Stored items:
----
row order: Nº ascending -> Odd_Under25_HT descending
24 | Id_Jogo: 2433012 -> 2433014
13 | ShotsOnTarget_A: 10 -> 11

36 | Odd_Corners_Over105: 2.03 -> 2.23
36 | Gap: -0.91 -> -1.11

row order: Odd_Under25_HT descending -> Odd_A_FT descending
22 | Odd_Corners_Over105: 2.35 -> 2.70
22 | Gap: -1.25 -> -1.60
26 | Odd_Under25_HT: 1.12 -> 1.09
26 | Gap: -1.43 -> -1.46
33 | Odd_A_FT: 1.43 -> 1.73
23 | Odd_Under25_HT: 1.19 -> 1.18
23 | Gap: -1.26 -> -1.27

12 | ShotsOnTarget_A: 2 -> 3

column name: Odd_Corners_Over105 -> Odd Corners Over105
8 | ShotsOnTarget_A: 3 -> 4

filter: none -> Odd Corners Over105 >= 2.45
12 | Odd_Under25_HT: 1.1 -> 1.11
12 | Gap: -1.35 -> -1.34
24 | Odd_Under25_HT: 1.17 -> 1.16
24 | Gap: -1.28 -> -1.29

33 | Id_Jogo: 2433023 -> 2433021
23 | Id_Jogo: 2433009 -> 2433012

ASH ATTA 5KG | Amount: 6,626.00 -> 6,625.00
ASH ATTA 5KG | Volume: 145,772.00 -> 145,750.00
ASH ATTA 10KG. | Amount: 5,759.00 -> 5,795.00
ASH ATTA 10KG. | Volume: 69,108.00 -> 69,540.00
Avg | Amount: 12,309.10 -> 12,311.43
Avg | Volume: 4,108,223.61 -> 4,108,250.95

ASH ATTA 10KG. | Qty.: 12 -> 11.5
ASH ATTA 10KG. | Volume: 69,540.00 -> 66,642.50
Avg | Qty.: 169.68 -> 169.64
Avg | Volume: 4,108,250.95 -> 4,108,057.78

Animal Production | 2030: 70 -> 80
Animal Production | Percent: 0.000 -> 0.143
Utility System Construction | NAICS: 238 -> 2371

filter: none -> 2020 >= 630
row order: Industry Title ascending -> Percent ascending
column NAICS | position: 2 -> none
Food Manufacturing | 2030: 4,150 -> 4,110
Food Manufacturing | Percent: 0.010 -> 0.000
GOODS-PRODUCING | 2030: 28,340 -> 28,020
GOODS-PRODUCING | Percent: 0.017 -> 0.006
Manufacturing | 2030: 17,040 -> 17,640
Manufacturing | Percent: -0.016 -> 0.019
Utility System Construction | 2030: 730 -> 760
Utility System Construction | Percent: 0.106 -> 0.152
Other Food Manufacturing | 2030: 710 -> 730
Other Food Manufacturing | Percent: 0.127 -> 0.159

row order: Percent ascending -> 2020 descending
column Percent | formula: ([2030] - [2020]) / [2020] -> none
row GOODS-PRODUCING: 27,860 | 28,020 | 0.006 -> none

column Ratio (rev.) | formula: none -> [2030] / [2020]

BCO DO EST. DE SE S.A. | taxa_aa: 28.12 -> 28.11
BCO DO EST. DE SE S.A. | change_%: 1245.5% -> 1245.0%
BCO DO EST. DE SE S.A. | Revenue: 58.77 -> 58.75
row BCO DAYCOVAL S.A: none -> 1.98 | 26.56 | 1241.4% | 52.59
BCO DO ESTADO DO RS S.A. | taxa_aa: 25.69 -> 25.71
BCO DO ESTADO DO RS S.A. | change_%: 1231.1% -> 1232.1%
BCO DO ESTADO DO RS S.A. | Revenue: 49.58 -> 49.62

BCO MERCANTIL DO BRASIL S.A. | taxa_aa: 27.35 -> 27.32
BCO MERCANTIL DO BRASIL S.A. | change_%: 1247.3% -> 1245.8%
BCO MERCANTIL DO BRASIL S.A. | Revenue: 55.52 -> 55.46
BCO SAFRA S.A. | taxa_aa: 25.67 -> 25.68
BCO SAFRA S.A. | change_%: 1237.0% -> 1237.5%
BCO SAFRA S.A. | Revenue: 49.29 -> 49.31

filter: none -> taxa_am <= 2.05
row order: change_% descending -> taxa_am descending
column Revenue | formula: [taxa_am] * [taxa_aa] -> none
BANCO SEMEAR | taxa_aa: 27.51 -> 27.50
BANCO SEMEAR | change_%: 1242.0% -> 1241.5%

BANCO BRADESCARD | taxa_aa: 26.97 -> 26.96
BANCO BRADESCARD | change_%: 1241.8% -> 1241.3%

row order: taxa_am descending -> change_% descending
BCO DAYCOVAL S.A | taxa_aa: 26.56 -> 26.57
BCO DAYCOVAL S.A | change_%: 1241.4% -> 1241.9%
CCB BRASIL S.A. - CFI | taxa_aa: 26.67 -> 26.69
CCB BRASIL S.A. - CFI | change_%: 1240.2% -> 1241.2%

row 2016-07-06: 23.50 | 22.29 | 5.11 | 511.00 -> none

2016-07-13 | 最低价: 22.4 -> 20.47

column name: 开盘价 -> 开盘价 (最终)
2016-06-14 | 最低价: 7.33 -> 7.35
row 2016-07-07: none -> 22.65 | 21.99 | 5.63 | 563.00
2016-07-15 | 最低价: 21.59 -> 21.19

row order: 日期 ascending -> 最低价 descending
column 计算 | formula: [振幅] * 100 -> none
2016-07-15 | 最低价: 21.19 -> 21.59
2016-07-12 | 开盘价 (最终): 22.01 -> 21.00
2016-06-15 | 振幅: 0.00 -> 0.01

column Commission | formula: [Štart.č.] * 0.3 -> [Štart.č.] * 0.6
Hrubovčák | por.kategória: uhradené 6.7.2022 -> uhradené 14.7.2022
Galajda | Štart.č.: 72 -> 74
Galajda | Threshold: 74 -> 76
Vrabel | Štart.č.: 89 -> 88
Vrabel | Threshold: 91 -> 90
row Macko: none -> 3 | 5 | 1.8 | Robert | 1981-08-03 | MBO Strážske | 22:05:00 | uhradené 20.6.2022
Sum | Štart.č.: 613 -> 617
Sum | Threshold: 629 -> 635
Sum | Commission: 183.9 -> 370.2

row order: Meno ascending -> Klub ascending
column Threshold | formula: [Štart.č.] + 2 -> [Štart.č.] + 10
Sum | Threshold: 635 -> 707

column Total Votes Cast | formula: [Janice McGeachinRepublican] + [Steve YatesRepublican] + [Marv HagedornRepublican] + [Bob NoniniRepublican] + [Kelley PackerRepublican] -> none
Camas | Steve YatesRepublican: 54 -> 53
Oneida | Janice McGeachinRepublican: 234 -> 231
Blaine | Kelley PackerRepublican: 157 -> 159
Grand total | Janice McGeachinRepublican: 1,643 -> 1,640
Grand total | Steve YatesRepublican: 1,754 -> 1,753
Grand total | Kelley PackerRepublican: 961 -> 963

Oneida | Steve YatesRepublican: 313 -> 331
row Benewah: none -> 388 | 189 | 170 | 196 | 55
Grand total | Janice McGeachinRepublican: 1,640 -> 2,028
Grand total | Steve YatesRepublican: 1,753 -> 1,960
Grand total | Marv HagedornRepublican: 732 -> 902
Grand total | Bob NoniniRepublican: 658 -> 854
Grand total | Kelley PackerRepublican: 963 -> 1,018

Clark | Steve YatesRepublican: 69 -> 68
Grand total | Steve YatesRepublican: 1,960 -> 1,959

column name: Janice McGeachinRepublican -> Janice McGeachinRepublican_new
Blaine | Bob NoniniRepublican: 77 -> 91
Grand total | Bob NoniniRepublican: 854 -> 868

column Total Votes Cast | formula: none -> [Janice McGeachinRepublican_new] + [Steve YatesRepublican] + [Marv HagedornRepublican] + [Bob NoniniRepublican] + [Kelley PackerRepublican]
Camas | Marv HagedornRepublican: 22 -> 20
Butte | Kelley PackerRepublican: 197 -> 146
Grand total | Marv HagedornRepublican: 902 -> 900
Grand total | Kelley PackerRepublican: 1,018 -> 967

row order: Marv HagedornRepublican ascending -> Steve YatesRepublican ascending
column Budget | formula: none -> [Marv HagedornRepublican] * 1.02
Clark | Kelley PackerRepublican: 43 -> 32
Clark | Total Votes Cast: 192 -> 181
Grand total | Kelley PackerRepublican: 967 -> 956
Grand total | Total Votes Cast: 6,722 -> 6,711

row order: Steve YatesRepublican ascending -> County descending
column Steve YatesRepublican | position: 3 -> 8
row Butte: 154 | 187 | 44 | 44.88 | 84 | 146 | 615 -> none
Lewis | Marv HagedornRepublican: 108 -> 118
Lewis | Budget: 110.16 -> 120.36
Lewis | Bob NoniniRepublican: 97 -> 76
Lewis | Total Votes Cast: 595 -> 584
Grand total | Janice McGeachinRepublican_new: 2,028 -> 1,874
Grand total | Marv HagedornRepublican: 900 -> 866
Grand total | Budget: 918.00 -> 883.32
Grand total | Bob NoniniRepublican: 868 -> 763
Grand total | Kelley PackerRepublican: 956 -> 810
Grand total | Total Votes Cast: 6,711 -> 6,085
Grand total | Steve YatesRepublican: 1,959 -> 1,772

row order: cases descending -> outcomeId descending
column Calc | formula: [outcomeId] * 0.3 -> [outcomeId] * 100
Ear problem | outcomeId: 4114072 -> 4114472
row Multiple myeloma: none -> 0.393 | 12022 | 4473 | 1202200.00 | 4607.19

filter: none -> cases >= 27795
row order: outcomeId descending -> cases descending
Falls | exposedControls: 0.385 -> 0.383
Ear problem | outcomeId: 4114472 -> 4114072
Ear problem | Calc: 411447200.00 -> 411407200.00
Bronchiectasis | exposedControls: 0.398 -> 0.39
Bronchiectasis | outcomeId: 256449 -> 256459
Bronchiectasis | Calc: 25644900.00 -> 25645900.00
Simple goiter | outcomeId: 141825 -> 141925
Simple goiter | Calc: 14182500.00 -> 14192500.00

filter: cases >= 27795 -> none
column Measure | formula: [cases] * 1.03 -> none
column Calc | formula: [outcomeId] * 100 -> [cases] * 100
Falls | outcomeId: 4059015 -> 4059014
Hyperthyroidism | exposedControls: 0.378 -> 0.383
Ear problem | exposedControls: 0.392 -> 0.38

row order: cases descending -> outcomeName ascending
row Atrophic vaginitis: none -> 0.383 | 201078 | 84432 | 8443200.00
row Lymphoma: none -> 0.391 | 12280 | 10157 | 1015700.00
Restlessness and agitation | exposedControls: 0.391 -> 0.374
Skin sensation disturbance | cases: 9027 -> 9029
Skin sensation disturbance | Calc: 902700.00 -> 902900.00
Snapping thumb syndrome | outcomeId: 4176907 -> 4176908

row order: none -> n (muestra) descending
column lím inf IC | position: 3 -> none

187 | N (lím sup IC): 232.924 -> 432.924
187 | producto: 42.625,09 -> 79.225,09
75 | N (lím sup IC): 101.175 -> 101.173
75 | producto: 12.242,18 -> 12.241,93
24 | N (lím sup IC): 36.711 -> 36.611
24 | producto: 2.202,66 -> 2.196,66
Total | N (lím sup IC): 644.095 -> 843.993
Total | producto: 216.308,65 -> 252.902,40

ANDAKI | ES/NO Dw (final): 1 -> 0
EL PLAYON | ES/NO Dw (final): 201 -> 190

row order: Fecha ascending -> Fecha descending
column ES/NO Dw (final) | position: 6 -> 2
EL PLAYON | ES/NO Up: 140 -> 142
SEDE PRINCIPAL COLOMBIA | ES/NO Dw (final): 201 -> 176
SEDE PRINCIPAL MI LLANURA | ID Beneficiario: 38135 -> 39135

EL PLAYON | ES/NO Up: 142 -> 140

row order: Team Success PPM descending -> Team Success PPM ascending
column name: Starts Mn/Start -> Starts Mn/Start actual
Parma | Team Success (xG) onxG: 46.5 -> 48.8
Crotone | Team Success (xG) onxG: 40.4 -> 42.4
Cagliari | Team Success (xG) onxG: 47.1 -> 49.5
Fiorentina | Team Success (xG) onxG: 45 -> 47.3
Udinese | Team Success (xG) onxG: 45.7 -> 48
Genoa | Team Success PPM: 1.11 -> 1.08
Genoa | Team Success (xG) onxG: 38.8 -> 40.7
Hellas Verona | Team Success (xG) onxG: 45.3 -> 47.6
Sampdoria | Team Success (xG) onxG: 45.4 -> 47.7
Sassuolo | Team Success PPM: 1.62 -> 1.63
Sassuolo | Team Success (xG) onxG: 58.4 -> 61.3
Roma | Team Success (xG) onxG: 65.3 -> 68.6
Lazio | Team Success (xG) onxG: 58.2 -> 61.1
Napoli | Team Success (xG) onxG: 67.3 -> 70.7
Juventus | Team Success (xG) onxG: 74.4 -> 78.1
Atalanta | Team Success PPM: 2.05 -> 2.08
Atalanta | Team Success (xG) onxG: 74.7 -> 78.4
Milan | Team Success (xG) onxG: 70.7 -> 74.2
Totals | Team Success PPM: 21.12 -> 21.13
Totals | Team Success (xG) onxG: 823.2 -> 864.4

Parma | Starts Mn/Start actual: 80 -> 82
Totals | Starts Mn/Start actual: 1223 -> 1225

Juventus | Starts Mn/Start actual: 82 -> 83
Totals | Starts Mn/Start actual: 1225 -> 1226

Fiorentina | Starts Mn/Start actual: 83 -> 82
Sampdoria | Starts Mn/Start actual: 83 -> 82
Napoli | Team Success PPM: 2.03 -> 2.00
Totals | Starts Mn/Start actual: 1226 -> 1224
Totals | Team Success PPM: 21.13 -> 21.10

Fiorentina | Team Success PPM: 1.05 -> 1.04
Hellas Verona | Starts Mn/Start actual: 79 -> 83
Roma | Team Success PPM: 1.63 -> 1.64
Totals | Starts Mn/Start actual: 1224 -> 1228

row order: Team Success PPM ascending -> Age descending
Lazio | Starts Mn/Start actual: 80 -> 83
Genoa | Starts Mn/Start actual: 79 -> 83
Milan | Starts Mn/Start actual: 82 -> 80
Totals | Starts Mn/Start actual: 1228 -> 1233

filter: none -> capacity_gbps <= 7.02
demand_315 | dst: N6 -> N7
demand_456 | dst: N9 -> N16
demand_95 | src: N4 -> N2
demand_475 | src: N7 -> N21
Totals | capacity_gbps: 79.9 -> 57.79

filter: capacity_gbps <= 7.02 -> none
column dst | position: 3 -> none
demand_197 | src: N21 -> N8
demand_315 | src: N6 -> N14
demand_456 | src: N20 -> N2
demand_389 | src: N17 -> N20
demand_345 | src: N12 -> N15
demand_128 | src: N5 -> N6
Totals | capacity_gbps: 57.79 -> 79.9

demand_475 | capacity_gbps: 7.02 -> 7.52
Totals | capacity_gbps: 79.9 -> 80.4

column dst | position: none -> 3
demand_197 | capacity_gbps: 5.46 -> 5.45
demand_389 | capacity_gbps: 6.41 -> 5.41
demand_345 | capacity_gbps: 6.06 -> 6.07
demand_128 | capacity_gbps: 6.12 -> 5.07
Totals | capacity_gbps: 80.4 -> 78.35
----
## [Action item]
Set down again, word for word, the stretch of records from the line with "Sum | Threshold: 629 -> 635" to the line with "Blaine | Kelley PackerRepublican: 157 -> 159", both of those lines included.

## [Result]
Sum | Threshold: 629 -> 635
Sum | Commission: 183.9 -> 370.2

row order: Meno ascending -> Klub ascending
column Threshold | formula: [Štart.č.] + 2 -> [Štart.č.] + 10
Sum | Threshold: 635 -> 707

column Total Votes Cast | formula: [Janice McGeachinRepublican] + [Steve YatesRepublican] + [Marv HagedornRepublican] + [Bob NoniniRepublican] + [Kelley PackerRepublican] -> none
Camas | Steve YatesRepublican: 54 -> 53
Oneida | Janice McGeachinRepublican: 234 -> 231
Blaine | Kelley PackerRepublican: 157 -> 159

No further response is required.